Data records:
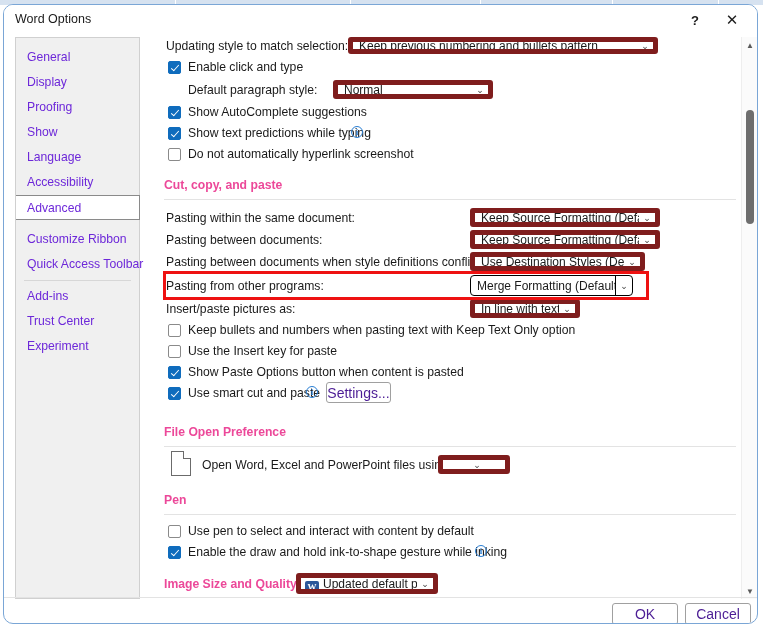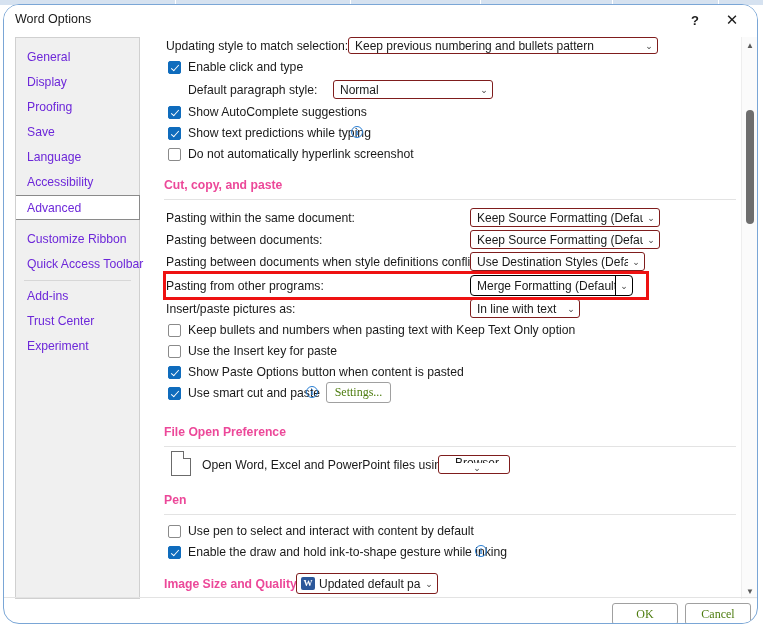--- a/index.html
+++ b/index.html
@@ -26,7 +26,7 @@
     height: 620px;
     background: #ffffff;
     border: 1px solid #7aa6d6;
-    border-radius: 16px;
+    border-radius: 10px;
     box-sizing: border-box;
     overflow: hidden;
   }

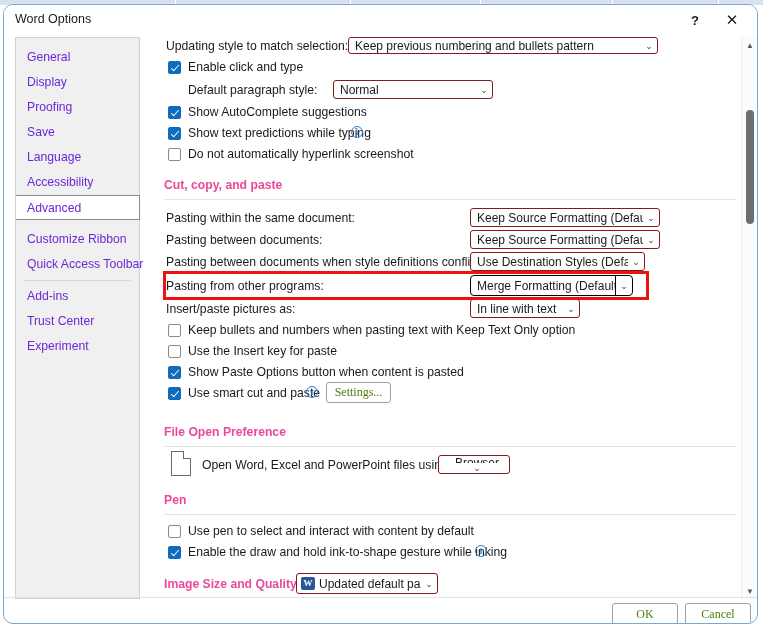--- a/index.html
+++ b/index.html
@@ -145,7 +145,7 @@
     position: absolute;
     height: 19px;
     background: #ffffff;
-    border: 1px solid #7f1d1d;
+    border: 5px solid #7f1d1d;
     border-radius: 3px;
     box-sizing: border-box;
     font-size: 12px;

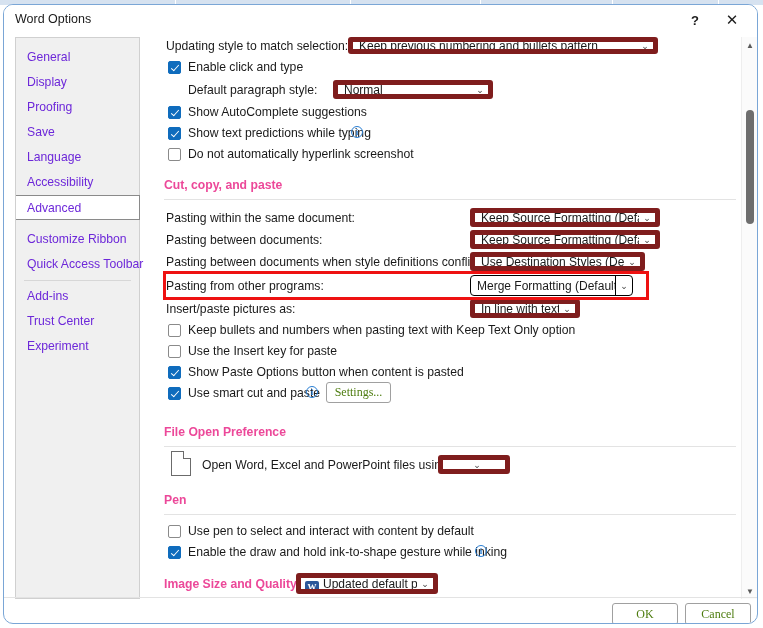--- a/index.html
+++ b/index.html
@@ -319,7 +319,7 @@
       <span>Proofing</span>
     </div>
     <div class="side-item">
-      <span>Save</span>
+      <span>Show</span>
     </div>
     <div class="side-item">
       <span>Language</span>

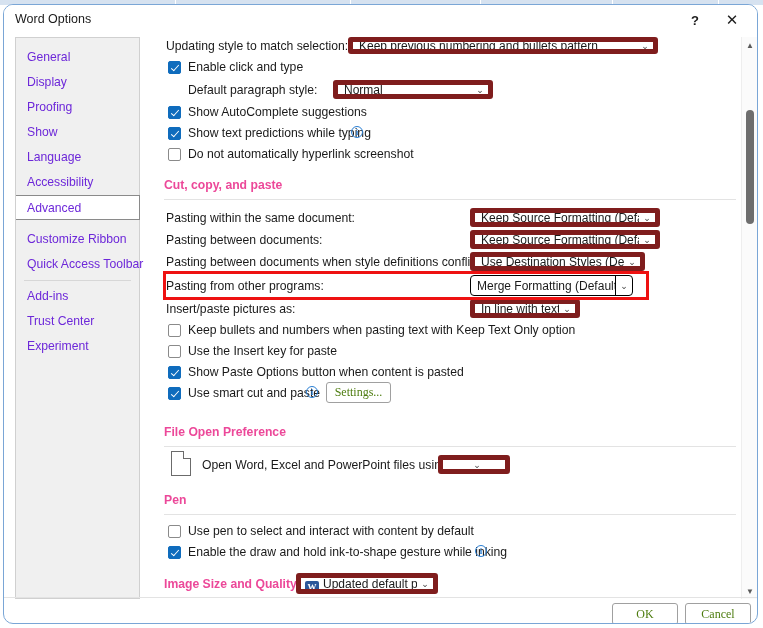--- a/index.html
+++ b/index.html
@@ -195,11 +195,10 @@
     border: 1px solid #a0a0a0;
     border-radius: 3px;
     background: #ffffff;
-    font-size: 12px;
-    color: #4d7c0f;
+    font-size: 14px;
+    color: #4c1d95;
     display: flex; align-items: center; justify-content: center;
     box-sizing: border-box;
-    font-family: Liberation Serif, serif;
   }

— EXERCISE —
Each line in the records above that contains the word "solid" must be copied.

— RESULT —
     border: 1px solid #7aa6d6;
-    border: 1px solid #7f1d1d;
+    border: 5px solid #7f1d1d;
     border: 1px solid #a0a0a0;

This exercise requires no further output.